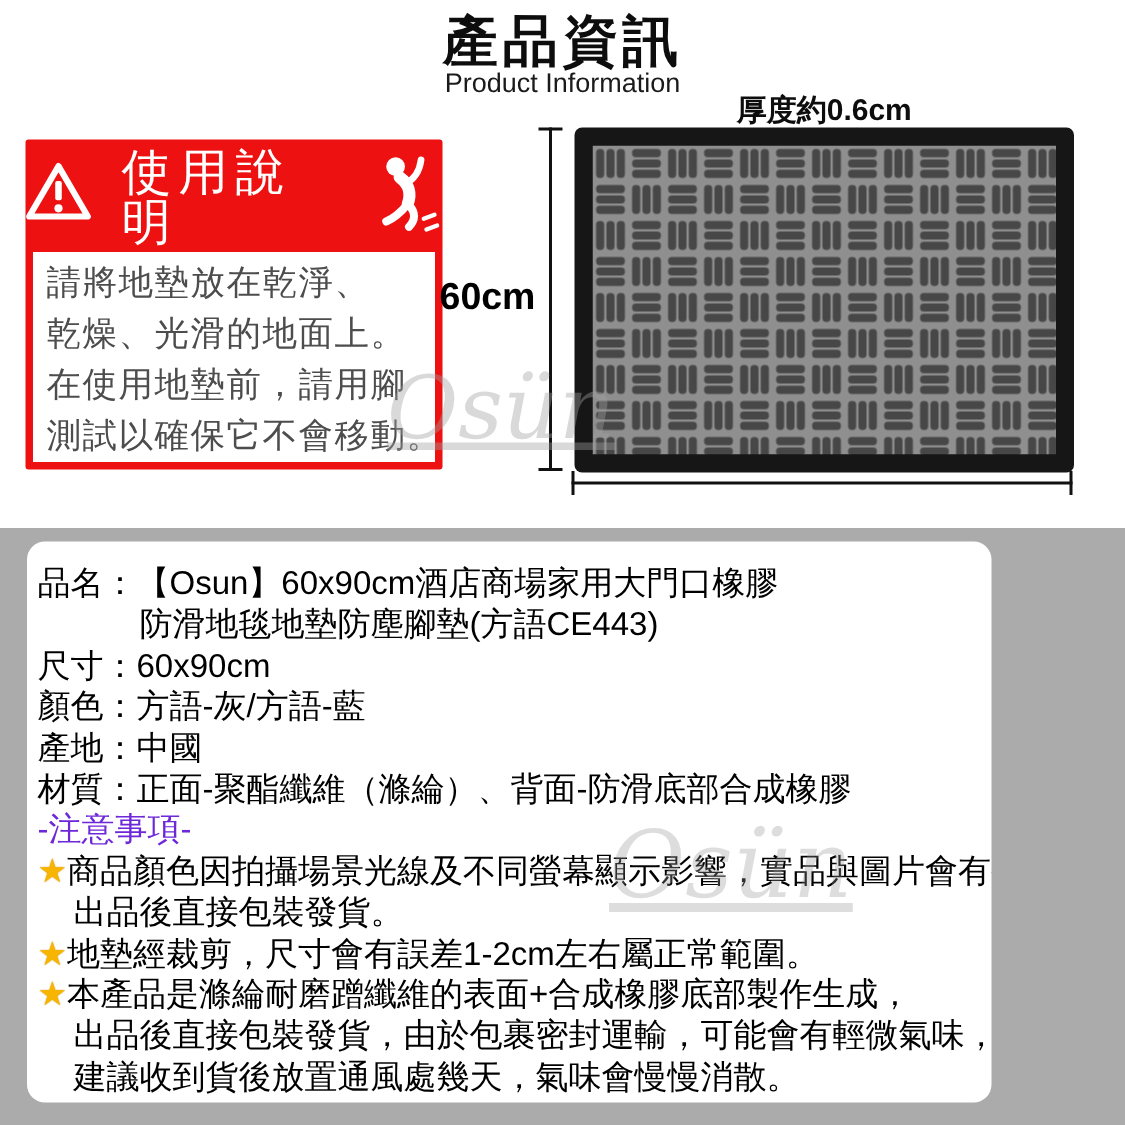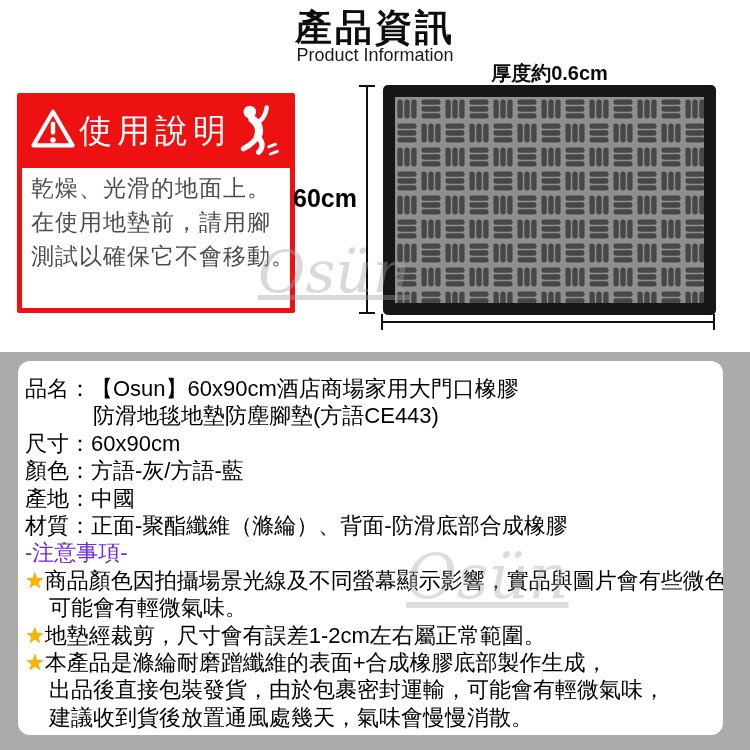--- a/index.html
+++ b/index.html
@@ -17,7 +17,7 @@
   .usage-box { position:absolute; left:17px; top:93px; width:278px; height:220px;
     background:#ee1111; border-radius:2px; }
   .usage-header { position:absolute; left:0; top:0; width:100%; height:75px;
-    display:flex; align-items:center; justify-content:center; gap:0; color:#fff; }
+    display:flex; align-items:center; justify-content:center; gap:16px; color:#fff; }
   .usage-heading { font-size:33px; font-weight:500; letter-spacing:5px; line-height:1; padding-left:4px; }
   .usage-body { position:absolute; left:5px; right:5px; top:75px; bottom:5px;
     background:#fff; padding:3px 9px 0 9px; overflow:hidden; }

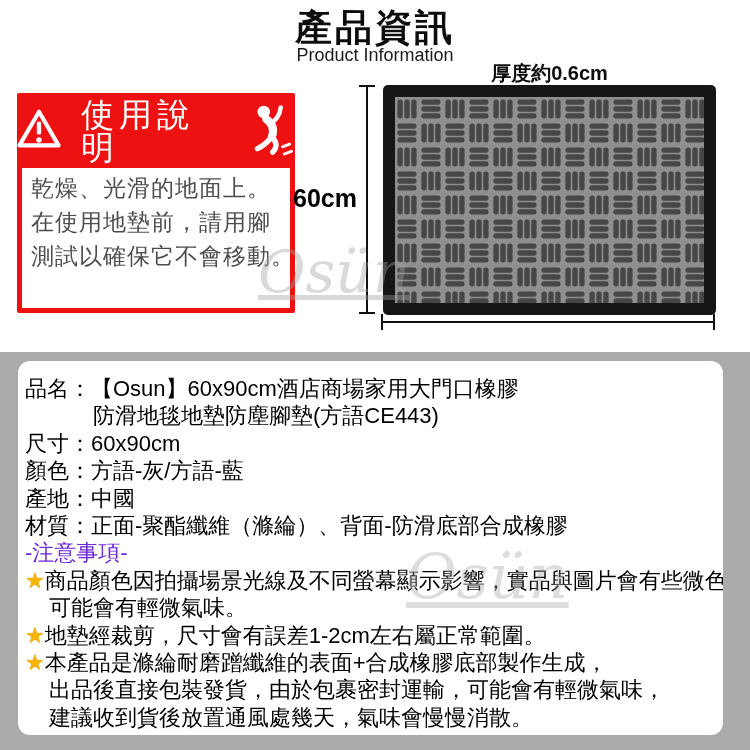--- a/index.html
+++ b/index.html
@@ -93,6 +93,7 @@
       </span>
     </div>
     <div class="usage-body">
+      <div class="usage-line">請將地墊放在乾淨、</div>
       <div class="usage-line">乾燥、光滑的地面上。</div>
       <div class="usage-line">在使用地墊前，請用腳</div>
       <div class="usage-line">測試以確保它不會移動。</div>

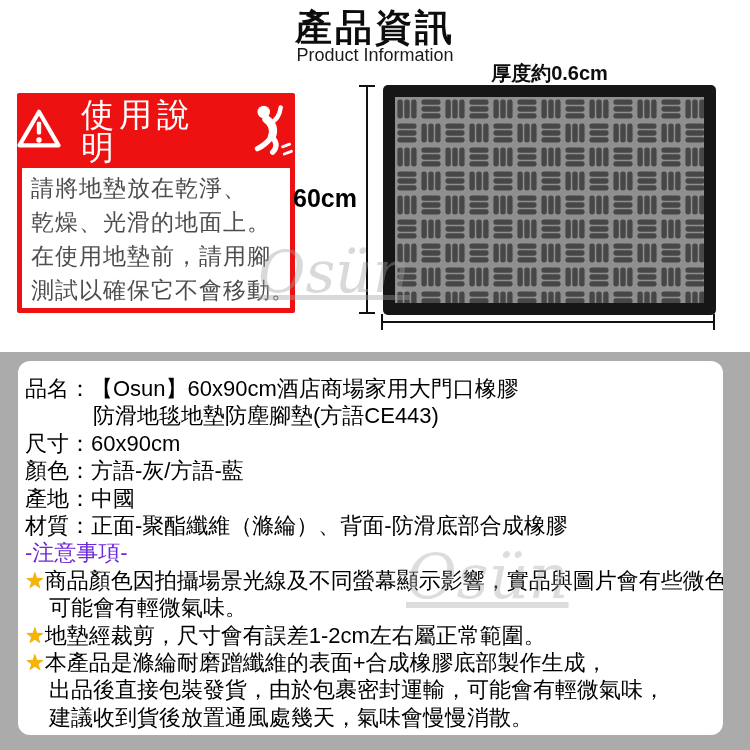--- a/index.html
+++ b/index.html
@@ -46,7 +46,7 @@
 
   
   .info-panel { position:absolute; left:0; top:352px; width:750px; height:398px; background:#ababab; }
-  .info-card { position:absolute; left:18px; top:9px; width:705px; height:374px;
+  .info-card { position:absolute; left:18px; top:9px; width:643px; height:374px;
     background:#fff; border-radius:12px; padding:14px 7px 0 7px; overflow:hidden; }
   .row { font-size:22px; line-height:27.4px; font-weight:500; color:#000; white-space:nowrap; }
   .row .lbl { display:inline; }

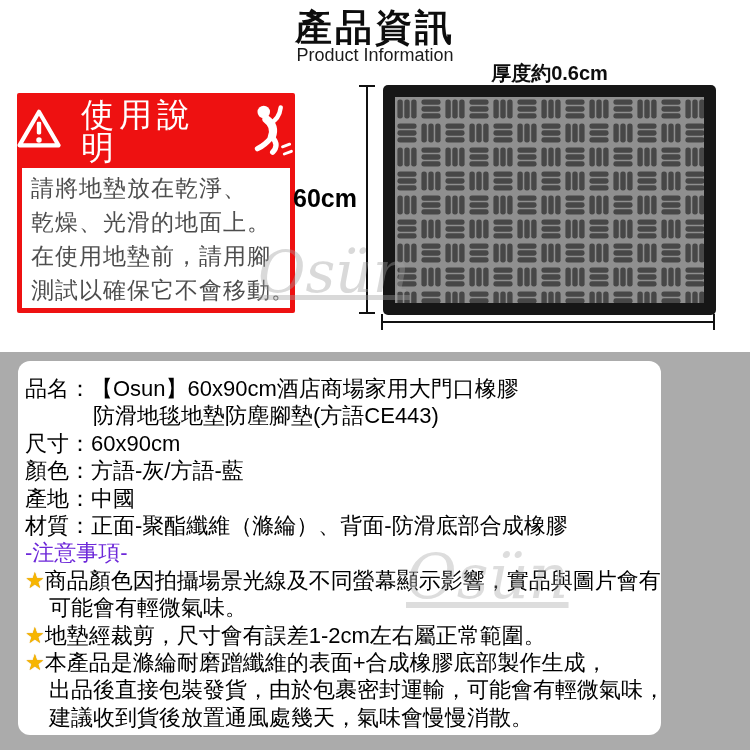--- a/index.html
+++ b/index.html
@@ -174,7 +174,7 @@
           <span class="star">★</span><span>商品顏色因拍攝場景光線及不同螢幕顯示影響，實品與圖片會有些微色差，</span>
         </div>
         <div class="note-line cont">
-          <span>可能會有輕微氣味。</span>
+          <span>出品後直接包裝發貨。</span>
         </div>
       </div>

== == ==

• Your instructions: Return a copy of each line of the material that holds the word "position".

• Output of the exercise:
   .usage-box { position:absolute; left:17px; top:93px; width:278px; height:220px;
   .usage-header { position:absolute; left:0; top:0; width:100%; height:75px;
   .usage-body { position:absolute; left:5px; right:5px; top:75px; bottom:5px;
   .info-panel { position:absolute; left:0; top:352px; width:750px; height:398px; background:#ababab; }
-  .info-card { position:absolute; left:18px; top:9px; width:705px; height:374px;
+  .info-card { position:absolute; left:18px; top:9px; width:643px; height:374px;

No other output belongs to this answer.